Thank you advance for your help.


----------



## MannDude (Aug 8, 2015)

What Linux OS are you running?

First things first, you'll need to make sure a webserver is installed on the VPS like Apache or Nginx. You're also going to need to install MySQL and PHP for the forum as well. You can google, "[LAMP/LEMP] stack [CentOS/Debian/Ubuntu]", just be sure to choose either LAMP (apache) or LEMP (nginx, the 'e' is for how nginx is pronouced: engine-x, instead of using an 'n') and choose your OS. You can pretty much just copy/paste the commands into your VPS via SSH to get setup. If you encounter any errors, let us know.


----------



## FliP (Aug 8, 2015)

The Linux is Ubuntu 14.04 64bit.

Website should be easy, but what is confusing me is how to install the forum software and manually set domains and urls.


----------



## MikeA (Aug 8, 2015)

> The Linux is Ubuntu 14.04 64bit.
> 
> Website should be easy, but what is confusing me is how to install the forum software and manually set domains and urls.

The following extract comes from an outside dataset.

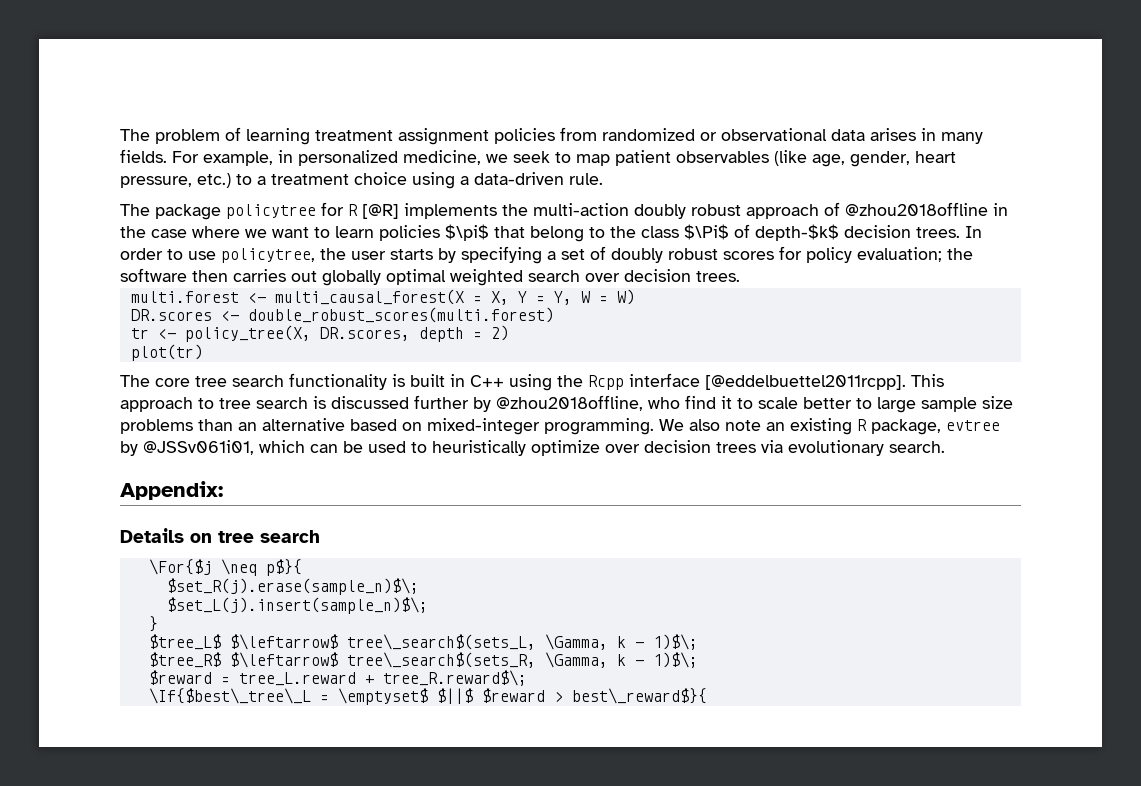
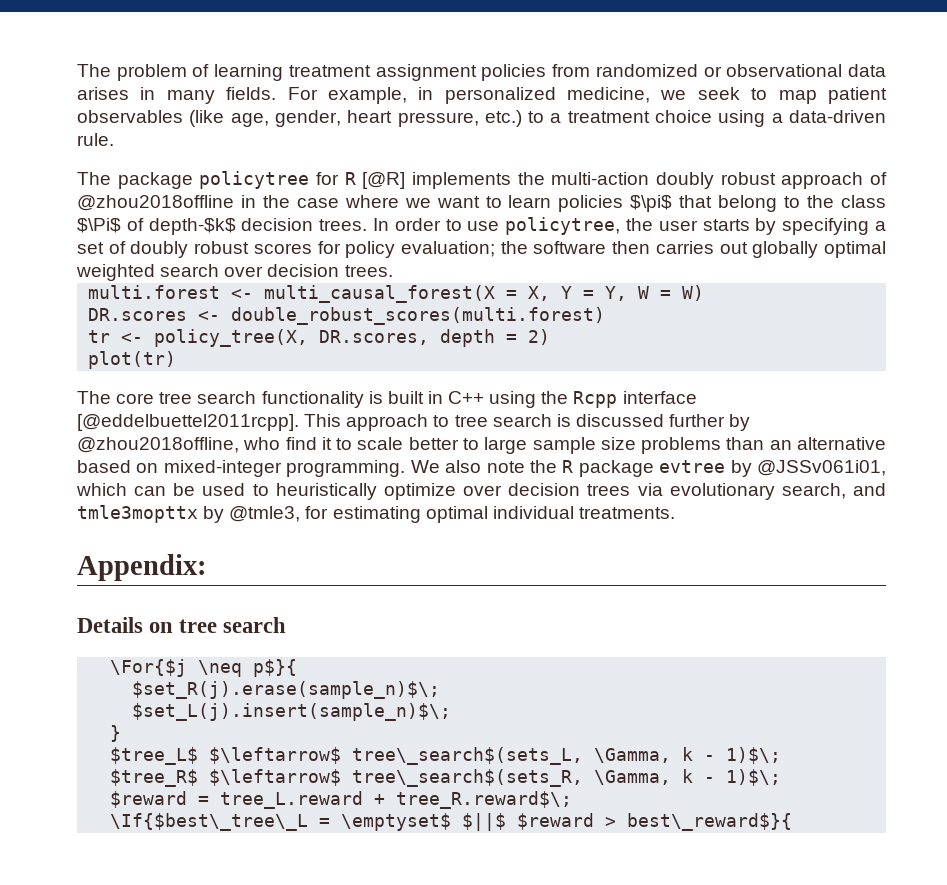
[766,418,941,435] an existing R package, -> [529,460,654,477] the R package
[889,441,945,453] search. -> [781,483,886,499] [77,505,675,523] search, and tmle3mopttx by @tmle3, for estimating optimal individual treatments.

If you just want something quick with a single domain just point your root domain to your VPS IP and upload your forum scripts to /var/www/html (Apache default web directory). Linode has a well put together guide below.

https://www.linode.com/docs/websites/lamp/how-to-install-a-lamp-stack-on-ubuntu-14-04


----------



## drmike (Aug 8, 2015)

Just be sure to pick one of the popular open source forum software packages 

cPanel is a good tool to have / pay for if you aren't technical enough to glue the software mess together.   Multiple open source forum packages in there.


----------



## FliP (Aug 11, 2015)

I got some spare time today so I decided to get to it.

Apache is installed and works. MySQL is causing me trouble. No matter what I try (and I tried all I could find on the internet), it wont set a new MySQL Root Password.

No matter what I try, I always get stuck on:

"Unable to set password for the MySQL "root" user                           x
x                                                                            x
x An error occurred while setting the password for the MySQL                 x
x administrative user. This may have happened because the account already    x
x has a password, or because of a communication problem with the MySQL       x
x server.                                                                    x
x                                                                            x
x You should check the account's password after the package installation.    x
x                                                                            x
x Please read the /usr/share/doc/mysql-server-5.5/README.Debian file for     x
x more information.                                        "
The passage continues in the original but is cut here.